Passengers board the Crystal Serenity
Passengers begin to board the Crystal Serenity to begin a 32-day luxury cruise from Seward to New York City, via the coast of Alaska and the Northwest Passage with stops in Kodiak, Dutch Harbor and Nome, Canada and Greenland. Luke Davis photo

What do you do on a 32-day excursion through the Arctic?

One Alaskan, a retired Anchorage businessman, packed three cameras, a notebook, his satellite phone and Winston Churchill’s six-volume history of World War II – along with some vintage wine.

“I’ve always been fascinated with the Arctic,” he said a few days before boarding the ship. “Always wanted the opportunity to explore it.”

Packing light was not an option for the 1,079 other passengers. Support crew in Seward reported that each passenger averaged seven suitcases.

Crystal Serenity will travel at eight to 10 knots, without time pressures to reach each destination, so there is the chance for impromptu stops to enjoy unexpected attractions along the way.

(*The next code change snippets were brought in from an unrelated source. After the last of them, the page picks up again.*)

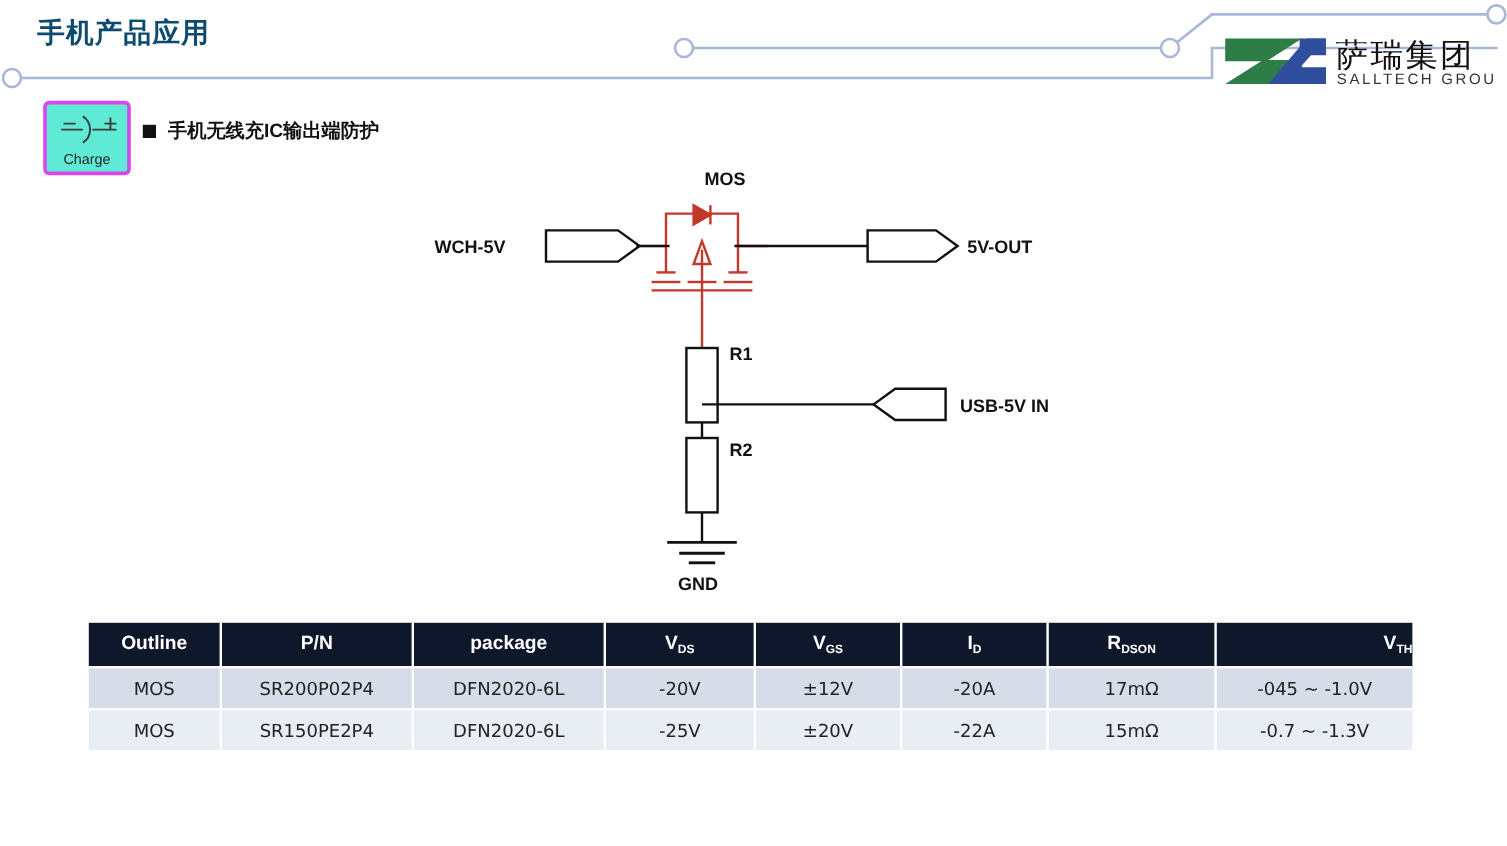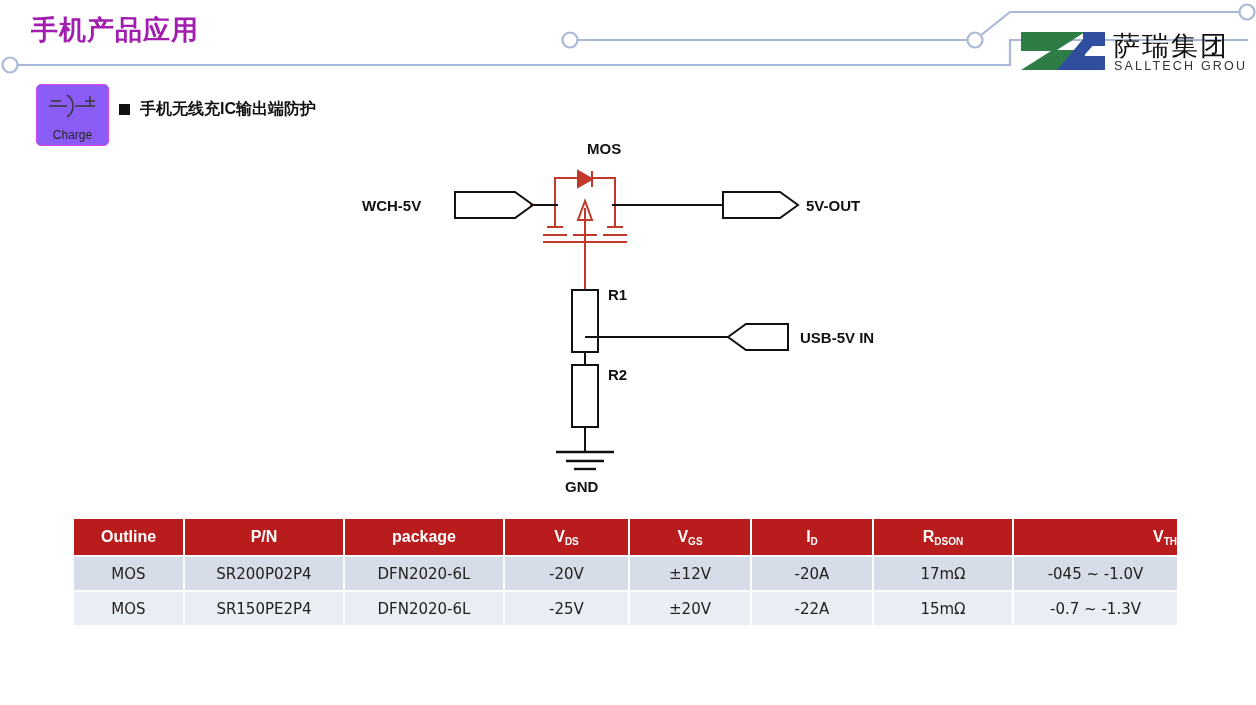--- a/index.html
+++ b/index.html
@@ -14,8 +14,8 @@
   
   .slide-title{
     position:absolute;left:31px;top:12px;
-    font-size:27px;font-weight:bold;
-    color:#a21caf;letter-spacing:1px;
+    font-size:23px;font-weight:bold;
+    color:#0c4a6e;letter-spacing:1px;
     white-space:nowrap;
   }
   .header-deco{position:absolute;left:0;top:0;width:1256px;height:90px;pointer-events:none;}

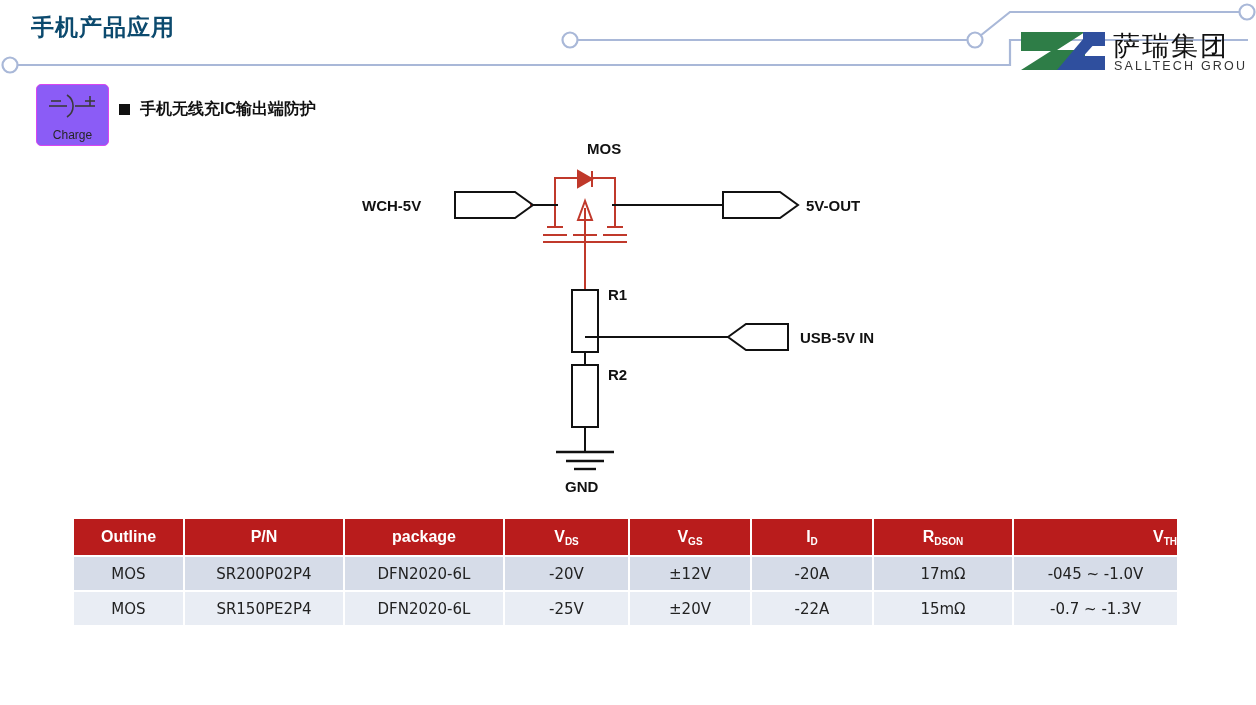--- a/index.html
+++ b/index.html
@@ -24,8 +24,8 @@
   .charge-box{
     position:absolute;left:36px;top:84px;
     width:73px;height:62px;
-    border:1px solid #d946ef;border-radius:5px;
-    background:#8b5cf6;box-sizing:border-box;
+    border:3px solid #d946ef;border-radius:5px;
+    background:#5eead4;box-sizing:border-box;
   }
   .charge-box svg{position:absolute;left:0;top:0;}
   .charge-label{

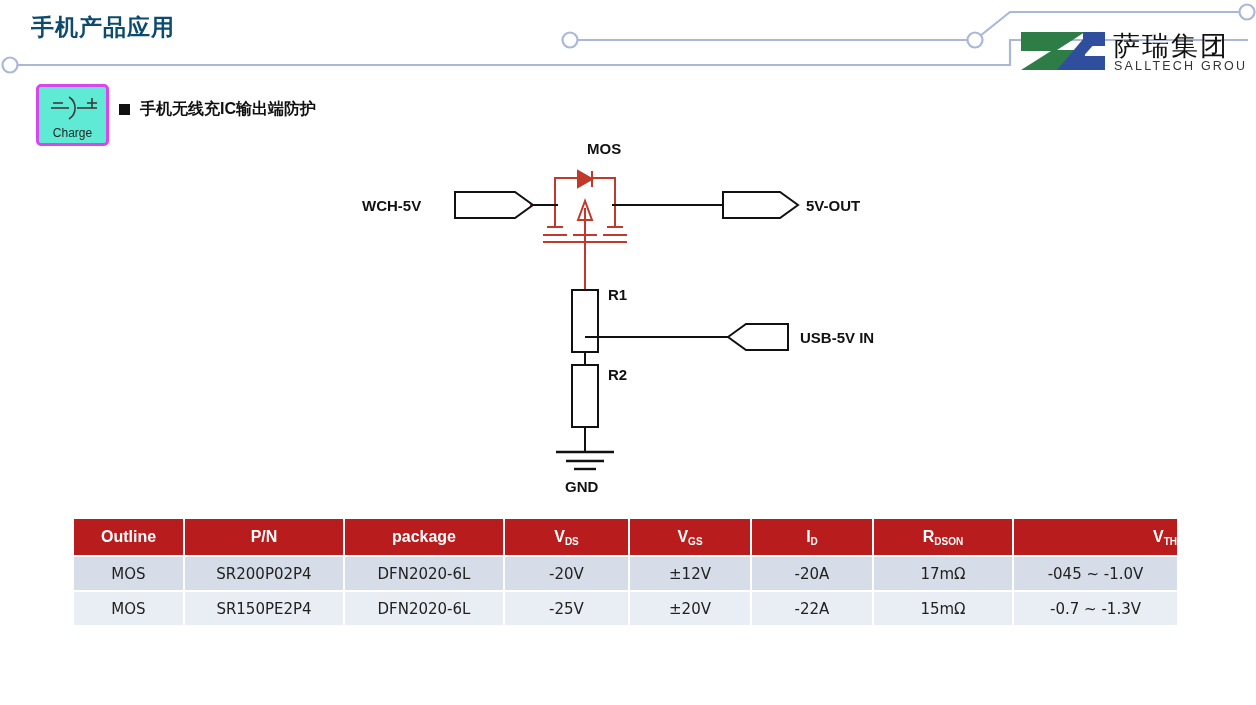--- a/index.html
+++ b/index.html
@@ -55,7 +55,7 @@
     table-layout:fixed;
   }
   .spec-table th{
-    background:#b91c1c;color:#ffffff;
+    background:#0f172a;color:#ffffff;
     font-size:16px;font-weight:bold;
     height:36px;text-align:center;
     border-right:2px solid #ffffff;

There are 21 guest scientists, adventurers and lecturers on board, including marine biologists, divers, astronauts, climatologists and naturalists to provide commentary to the passengers. The Ernest Shackleton will support Crystal Serenity’s adventures ashore, carrying newly acquired zodiacs for “wet” landings and two helicopters that will be available for tours.

Adventure awaits at each port of call. In Nome, Discovery Tours prepared an extensive list of activities for passengers, including a variety of hikes and flying tours, as well as a trip to Shishmaref, billed as a global warming experience, and even a flight to Russia.

“They (Crystal) came to us and said, ‘What can you develop for us?’” explained Robin Johnson,  a partner at Nome Discovery Tours. “And we worked on that. And they told us what they liked and what sounded good. We’ve been talking a lot all year. There’s been a ton of communication.”

Crystal also worked closely with the residents of Cambridge Bay, Nunavut, Canada, population 1,500. Passengers will visit the community in shifts of 150, where they can experience throat singing, watch a fashion show and visit residents’ homes.

“They are doing everything right and more,” said Vicki Aitaok, who runs a tourism company in Cambridge Bay. “They’ve come to the community … they’ve connected with Nunavut regulatory agencies, they’ve connected with government people, the Canadian Coast Guard.”

In Greenland, passengers can opt to take a $4,000 camping trip.

There’s also lots to do aboard the 13-story, 68,000-ton ship. For the sports-oriented, there’s a driving range and putting green, paddle tennis, shuffleboard, two pools, a fitness center, Jacuzzi and spa. Also a library, computer room, movie theater, casino, live entertainment theater and a 3,000-square-foot shopping mall. There are six restaurants, including one where you “dress” for dinner about every third day. Or, there’s always room service.

“She’s the Lamborghini of cruise ships,” the Alaskan said.